From Norway to Bombay

Norwegian Anja Sofie Haugen is part of the Taxi Fabric project, creating gorgeous interior for taxis in India

Taxis in India, particularly in Mumbai, are not only the most convenient form of transport but also are iconic to the city’s culture. Although a lot of attention is given to each taxi by its driver to make it stand out from his competitors, very little thought is given to the fabric used on the seats. The designs that cover the taxi seats are often dull and forgettable.

The Taxi Fabric project, crowd-funded through Kickstarter, puts two and two together – turning taxi seat covers into canvases, thus creating a great outlet for designers to channel their talent and enhance the everyday travel experience of thousands of locals. This platform has made contemporary design available to everyone.

Bringing Norway to Bombay

One of the designers participating in the project is Norwegian illustrator Anja Sofie Haugen from Involve Advertising, Norway. She made it her goal to bring Norway and India together in one taxi, revealing the dissimilarities between the two countries in their bare, beautiful forms. Here, the cold meets the warm. The pale hues of the icy mountains meets a land rich with colours. And the Northern Lights meet the Gateway of India.
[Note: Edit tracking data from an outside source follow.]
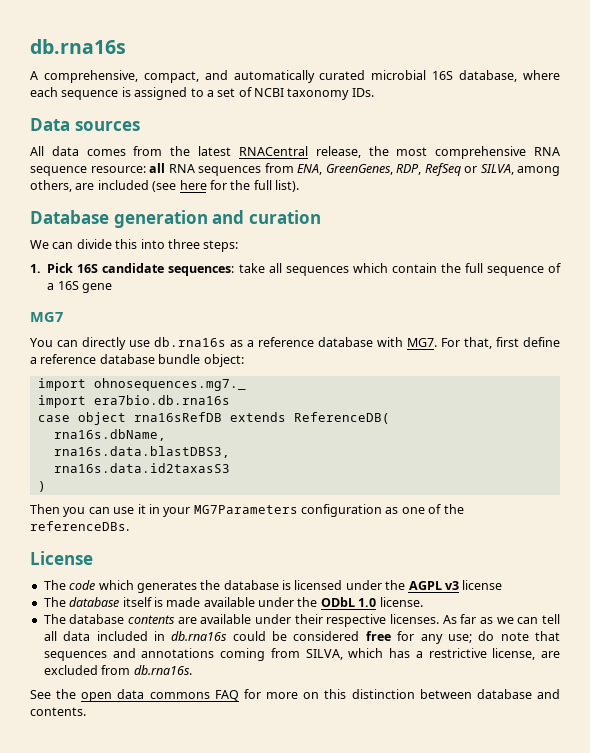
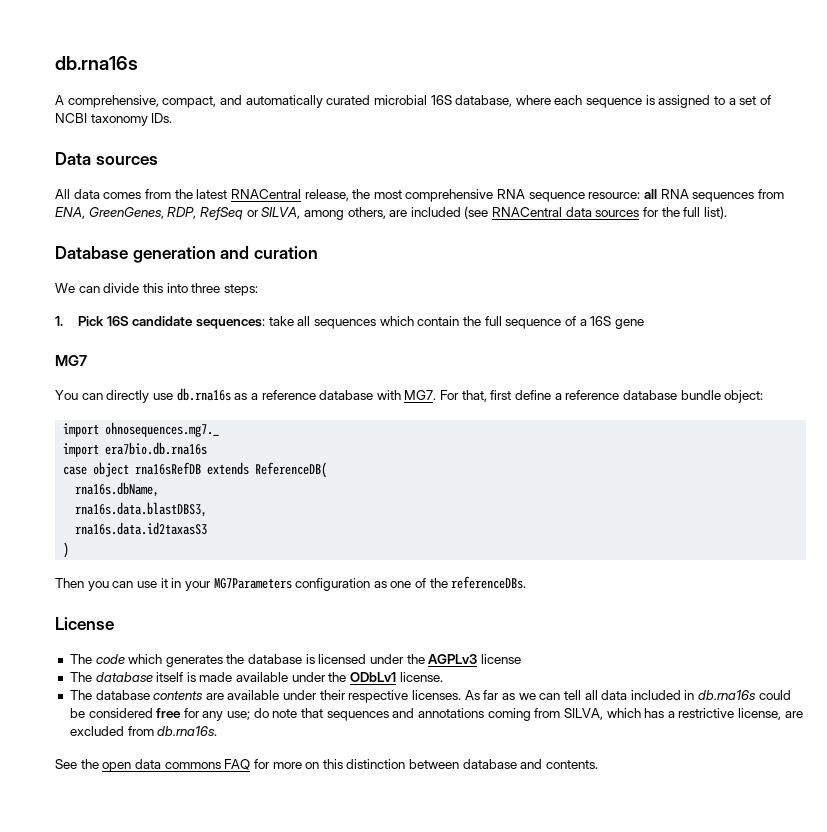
[179,180,207,190] here -> [492,207,640,217] RNACentral data sources
[408,581,459,590] AGPL v3 -> [428,654,478,664] AGPLv3
[320,597,377,607] ODbL 1.0 -> [350,672,397,682] ODbLv1

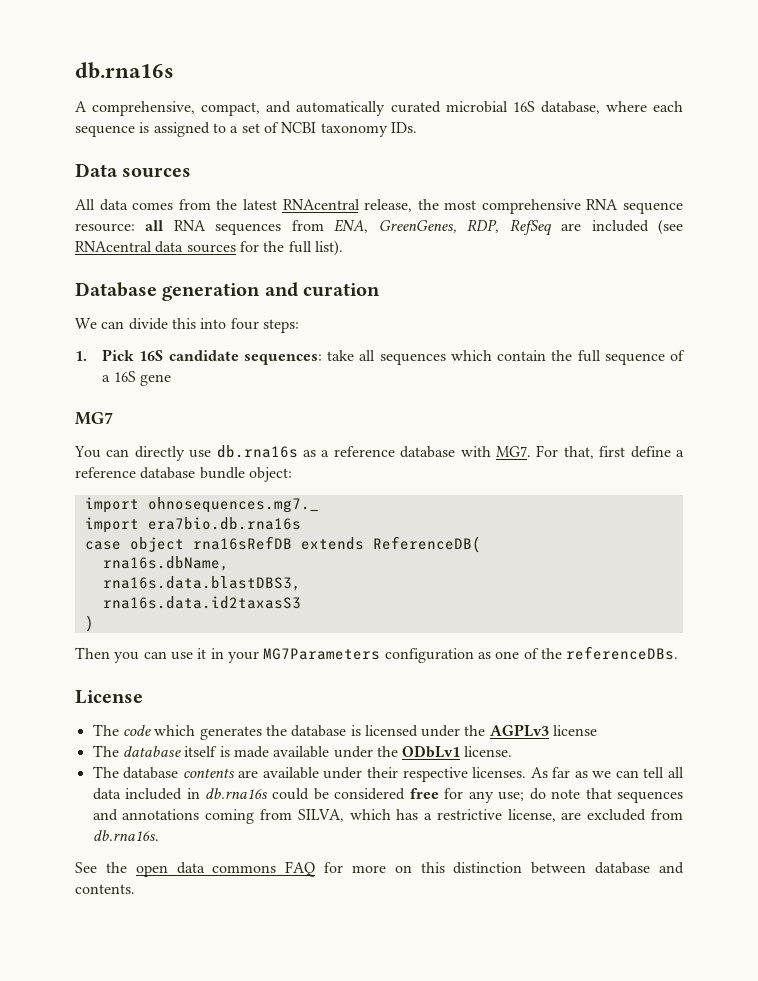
[230,189,301,199] RNACentral -> [282,199,360,210] RNAcentral
[246,207,386,220] or SILVA, among others, -> (552, 227) none
[492,207,563,217] RNACentral -> [75,241,152,252] RNAcentral
[191,283,221,293] three -> [230,318,259,330] four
- We wanted to put a nordic background to the colourful and vibrant Indian culture, says Espen Johnsen of Involve, a communications agency from Norway.
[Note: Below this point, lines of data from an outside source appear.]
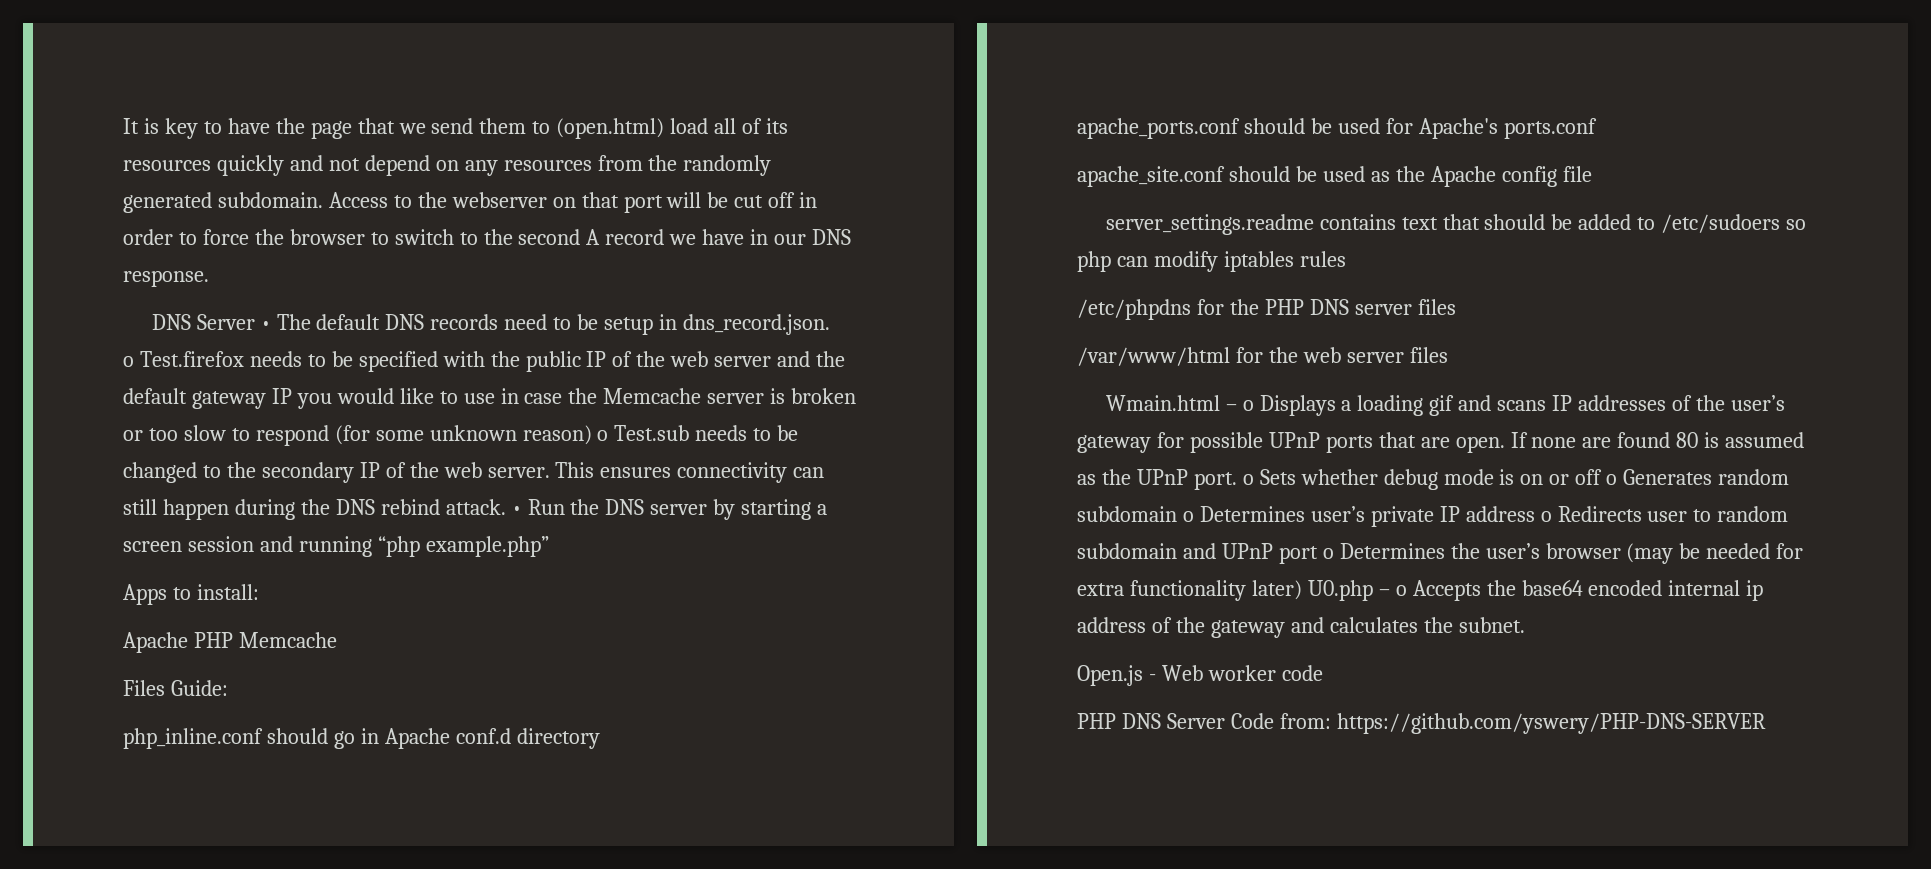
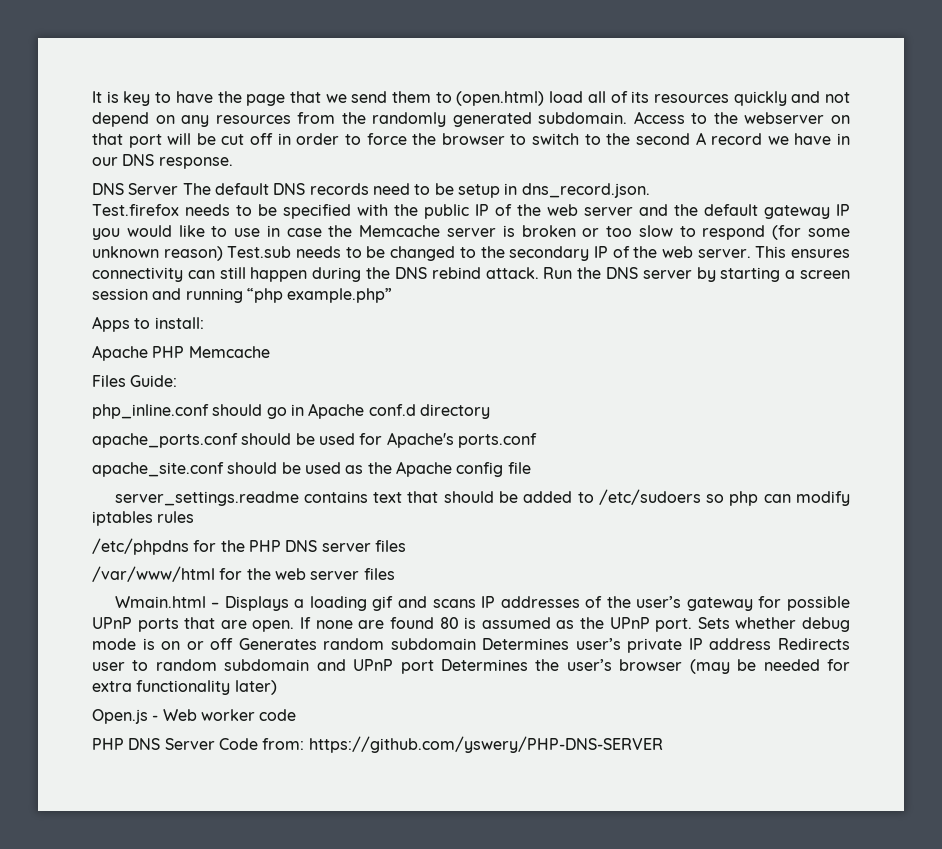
[260,321,271,330] • -> (179, 189) none
[123,356,134,367] o -> (650, 190) none
[597,430,609,441] o -> (223, 253) none
[511,506,522,515] • -> (539, 273) none
[1242,400,1254,411] o -> (220, 605) none
[1242,474,1254,485] o -> (693, 625) none
[1606,474,1618,485] o -> (234, 644) none
[1182,511,1194,522] o -> (476, 644) none
[1540,511,1552,522] o -> (772, 644) none
[1322,548,1334,559] o -> (434, 667) none
[1307,580,1764,601] [1077,617,1525,638] U0.php – o Accepts the base64 encoded internal ip address of the gateway and calculates the subnet. -> (277, 687) none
The breathtaking Northern Lights of Norway dance across the ceiling, while star signs in the form of animals are dotted across the lit sky. Polar bears and reindeers are among the few animals deconstructed into sharp-edged geometric shapes, matching the ruggedness of the landscape.

- We’ve chosen nordic animals that represent the rough and cold Nordic environment, adds Anja Sofie Haugen, the illustrator from Involve.

- At the same time they are dressed in the vibrant colours of India.

The true Mumbai feeling
Having never visited India previously, Espen and Anja had to rely on their imagination to conjure up a sufficient amount of ‘Mumbai feeling’ in the design. That was the biggest challenge they faced.

- It was fun to challenge ourselves in a city and culture that we knew too little about. The beautiful vibrant colours, different culture and architecture, landscape – and of course the people inspired me, Espen says.

The design also utilizes famous architecture of Mumbai in the taxi, including the Gateway of India. These structures have been doused in vibrant colours to give it an ‘Indian feel’.

Eye-opening experience
For the Norwegians, the Taxi Fabric project has shed some light on contemporary design in India. Roaming the streets of Mumbai, this taxi will now open eyes to the design culture of another country altogether.

And so, despite being poles apart, Norway and India have come together to celebrate each of their unique cultures. With its radiant monuments in the forefront and a brilliant blue rugged terrain receding into the background, this taxi dazzles the eyes of onlookers. As Espen rightly puts it, “Stay inspired. The world is full of beauty!”.

The Taxi Fabric project has now helped re-design 36 cabs on the streets of India.